Estoy tratando de recordar cómo era -no sería hace mucho tiempo, un mes y un día- sentir que estaba viva; sentir que era una persona real , y no este simulacro de persona; sentir que, si no me retiro pronto a mi habitación del hotel, me desintegraré en pedazos que rebotarán por el suelo. Y, sin embargo -ésa es la vanidad (secreta) de la viuda-, creo que sólo ahora, en este estado disminuido pero totalmente lúcido, se me permite ver las cosas como verdaderamente son .
Porque cuando Ray vivía, incluso cuando no estaba conmigo, nunca estaba sola; ahora que Ray ha muerto, incluso cuando estoy con otra gente, una multitud de otras personas, nunca estoy no sola.
«La cura para el sentimiento de soledad es estar solos», dice Marianne Moore. ¡Pero cuánto miedo me da la soledad en estos momentos!
Hace muchos siglos, los escritores aspiraban a obtener una especie de inmortalidad mediante sus escritos; los sonetos de Shakespeare están llenos de esta esperanza, y los últimos versos de las Metamorfosis de Ovidio muestran esa reivindicación de forma casi desafiante:
Ya he hecho mi trabajo.

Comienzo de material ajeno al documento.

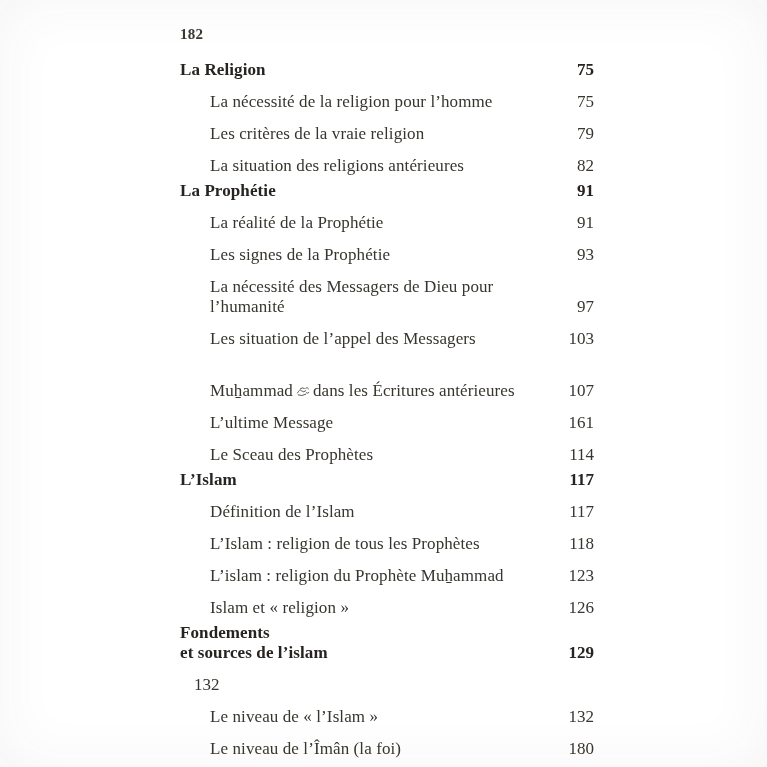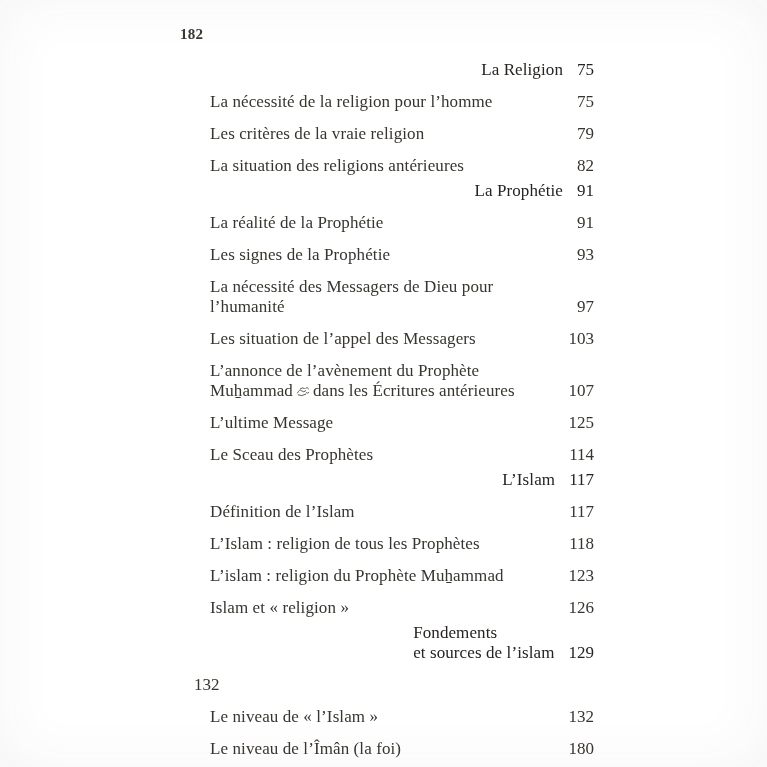"La Religion" .lvl1 { font-weight: normal -> bold; justify-content: flex-end -> none }
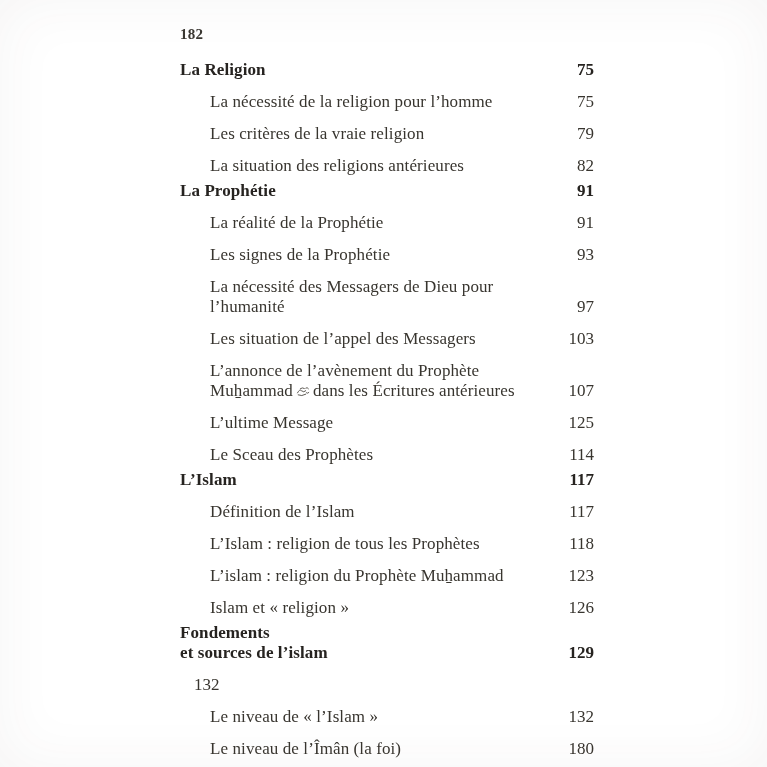"L’annonce de l’avènement du Prophète" span { html: <span>L’annonce de l’avènement du Prophète</span> -> none }
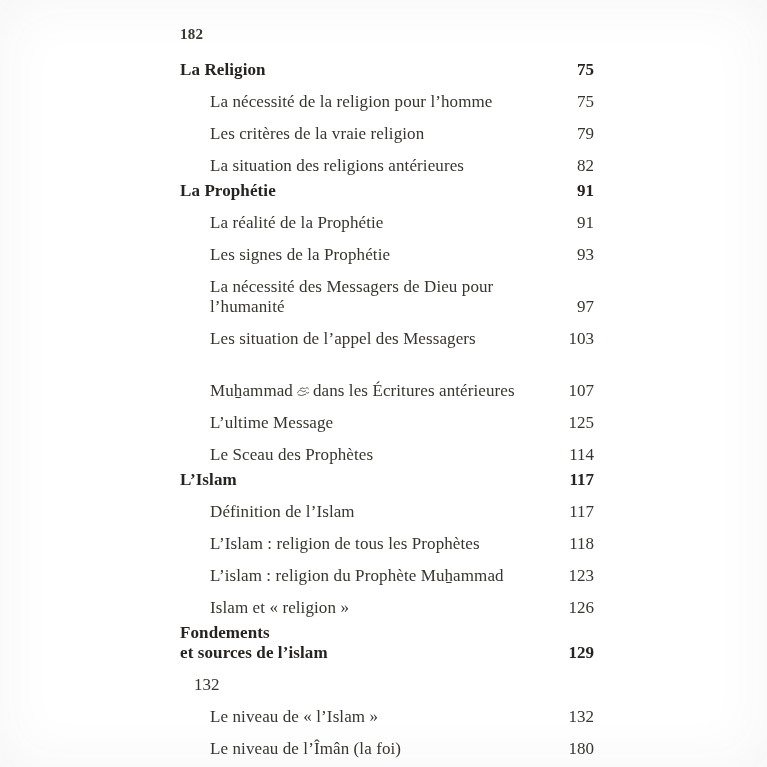"125" span.pagenum { text: 125 -> 161 }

Perdurará,
confío, más allá de la cólera de Júpiter, el juego y la espada,
más allá de la voracidad del tiempo…
Parte de mí,
la mejor parte, inmortal, ascenderá
sobre las estrellas; mi nombre será recordado
donde el poder romano gobierne tierras conquistadas,
me leerán, y por los siglos de los siglos,
si son ciertas las profecías de los bardos,
estaré vivo eternamente.
(Ovidio, Metamorfosis, «Epílogo»)
En la época contemporánea -al menos en Occidente-, no es sólo que la mayoría de los escritores no crea ya en nada parecido a la «inmortalidad», ni para nuestros libros, ni para nosotros; es que una afirmación así, o incluso un deseo así, tiene un tinte irónico y cómico. Quién podía imaginar, en tiempos de Ovidio, en el siglo I a. C., que un día existiría un mundo en el que las palabras «el poder romano gobierne tierras conquistadas» no tendrían ya ningún significado, como el dios de dioses, «Júpiter». Es triste consuelo -mucho más triste que consuelo- saber que nuestros libros se traducen, se venden y es de suponer que se leen en muchos países, incluso cuando la vida del autor está destrozada; y qué «buena noticia» tan irónica es saber, por un mensaje de correo electrónico recibido la víspera del cumpleaños de Ray, la semana pasada, que en la Powell Library de la Universidad de California en Los Angeles acaba de montarse una muestra muy esperada de la colección que posee el escritor y entrevistador Larry Grobel de mis libros bajo el título joyce carol oates, la wonder woman de la literatura norteamericana («… a lo largo de Cuatro decenios, ha escrito más de ciento quince libros, cincuenta y cinco novelas, más de cuatrocientos relatos breves, más de una docena de libros de no ficción y ensayos, ocho libros de poesía y más de treinta obras de teatro…»).